Il pastore francese è una invenzione letteraria, ma il suo messaggio potente rimane di enorme attualità, soprattutto in un momento in cui, ancora una volta, la discussione sulla guerra sembra dominare in modo ossessivo le nostre aspettative. Gli scienziati hanno spiegato che la sola riforestazione non è sufficiente per combattere l’aumento dell’anidride carbonica, ma sarebbe un’indicazione importante se venisse fatta a livello mondiale, come tangibile segnale di riscossa per affrontare il riscaldamento del pianeta. Nel 1872 il governo dello stato del Nebraska, negli Stati Uniti, decise di dedicare un giorno all’anno alla piantagione di alberi. Tale iniziativa si diffuse poi in Europa e, in Italia, la prima “Festa degli alberi” fu celebrata nel 1898, per iniziativa del ministro della Pubblica istruzione Guido Baccelli. Col passare del tempo, la manifestazione ha perso importanza anche se, a partire dal 2013, è stata nuovamente istituita per legge la “Giornata nazionale dell’albero” ma senza che a questa corrispondesse una seria volontà politica di andare oltre il mero aspetto celebrativo.

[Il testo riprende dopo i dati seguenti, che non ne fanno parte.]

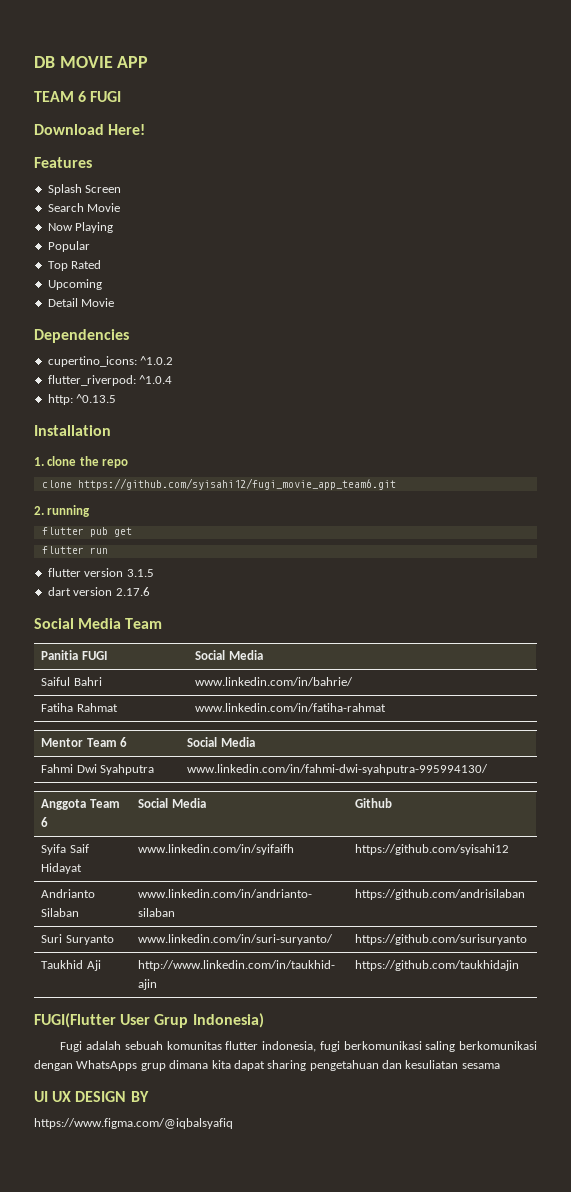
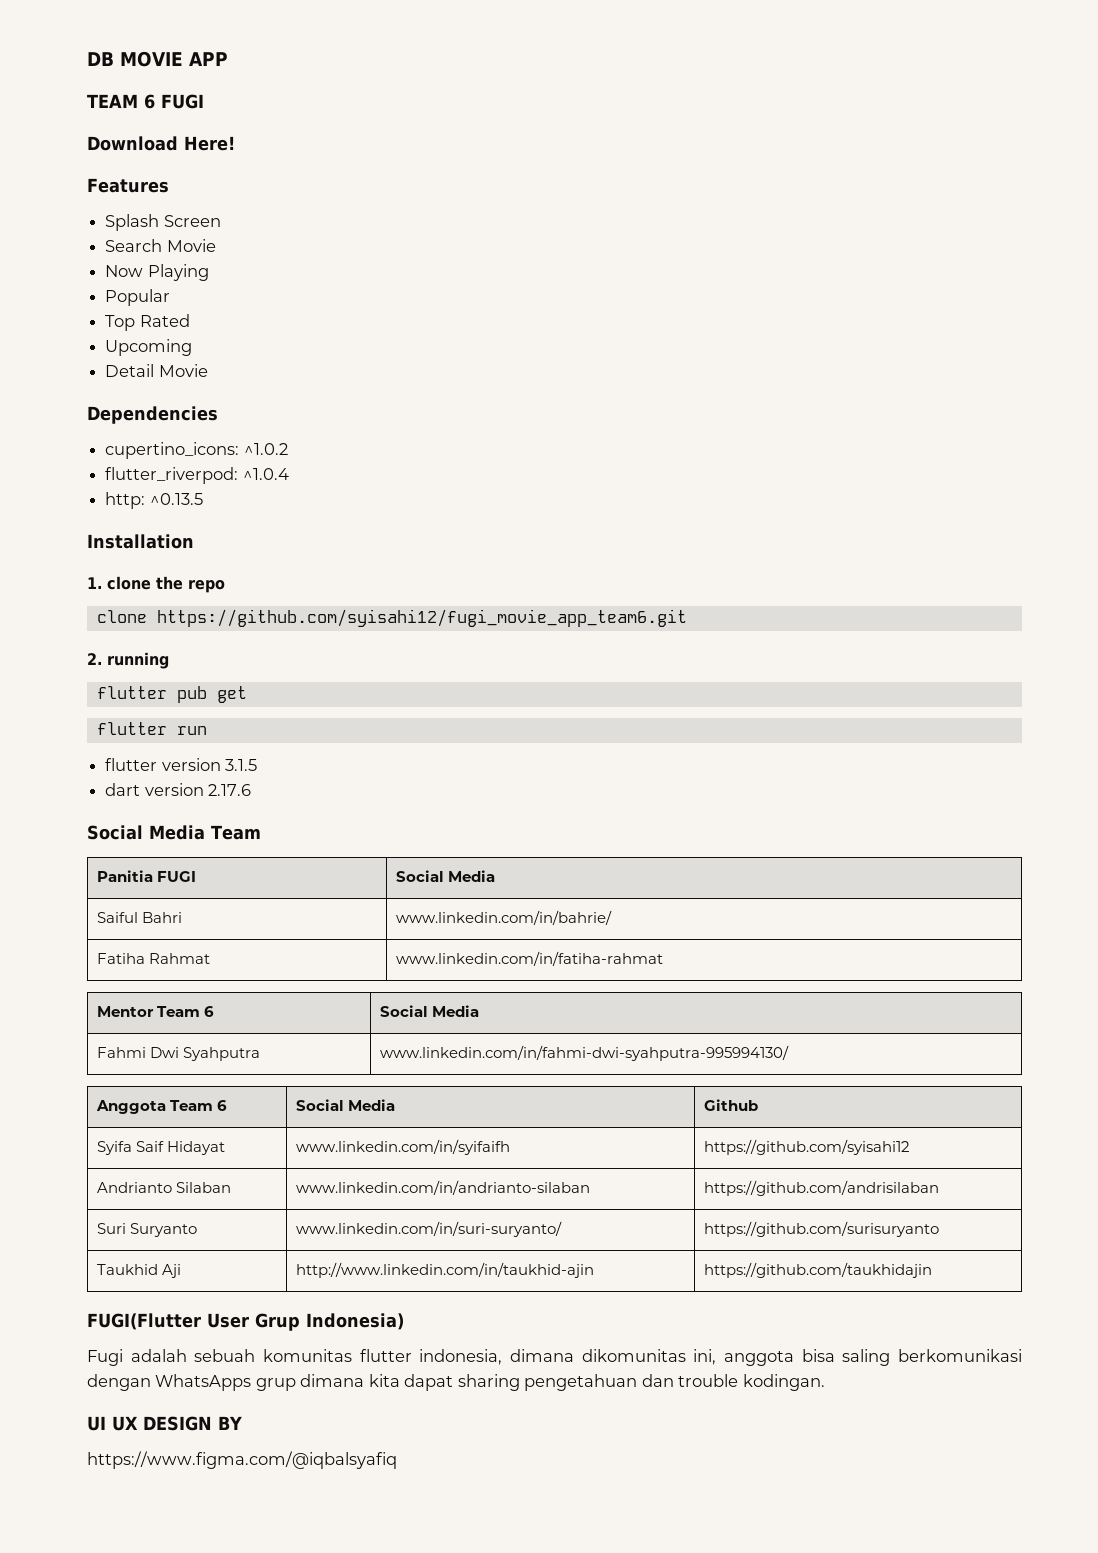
[319,1041,422,1052] fugi berkomunikasi -> [510,1349,835,1366] dimana dikomunitas ini, anggota bisa
[405,1060,500,1069] kesuliatan sesama -> [678,1374,825,1391] trouble kodingan.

Insegnare ai bambini e ai ragazzi a sviluppare un corretto rapporto con la Natura attraverso la conoscenza diretta degli alberi è fondamentale per contribuire a creare una rinnovata sensibilità ecologica. Non dimentichiamo poi che gli alberi ci mettono in contatto diretto con il nostro passato storico. All’interno del parco delle Terme di Diocleziano a Roma è ancora possibile ammirare il cipresso piantato da Michelangelo più di cinquecento anni fa. A Magliano, in provincia di Grosseto, si staglia maestoso l’Olivo della Strega, un albero dalla struttura grandiosa che ha oltre tremila anni di vita. Il più antico albero italiano è un imponente olivo, di quasi quattromila anni, che si trova in provincia di Oristano e si chiama S’Ozzastru. Se è vero che gli alberi secolari ci mettono in contatto con la storia di chi ci ha preceduto, dovremmo ricordare che anche il nostro futuro dipende da loro e dalla nostra capacità di replicare lo spirito che animava Elzéard Bouffier.
Il grande poeta inglese John Milton, vissuto in un’epoca di feroci scontri politici e religiosi, affermava: “Chi uccide un uomo uccide una creatura ragionevole, immagine di Dio; ma chi distrugge un buon libro uccide la ragione stessa”. Cosa dovremmo allora dire dell’esercito israeliano e dei coloni che, per scacciare i contadini locali, entrano nei territori palestinesi e bruciano migliaia di olivi, spesso secolari? Dal 1997 questa pratica barbarica è stata ripetuta decine di volte, senza nessuna reazione da parte dell’opinione pubblica mondiale. Un effetto simile è prodotto dalla distruzione di enormi aree della foresta amazzonica, bruciate per far posto ad allevamenti intensivi che dovranno rifornire i gruppi internazionali del fast food, tra i peggiori inquinatori del mondo. Gli alberi sono creature viventi, di grande bellezza e fondamentali per la nostra vita sulla terra. Piantare un albero ha la stessa valenza simbolica di generare un figlio e rappresenta una scommessa sul futuro. La politica ne deve prendere atto con una strategia per migliorare la vivibilità delle nostre città e coprire di verde tutte le aree che si prestino allo scopo. Il tempo comincia a scarseggiare.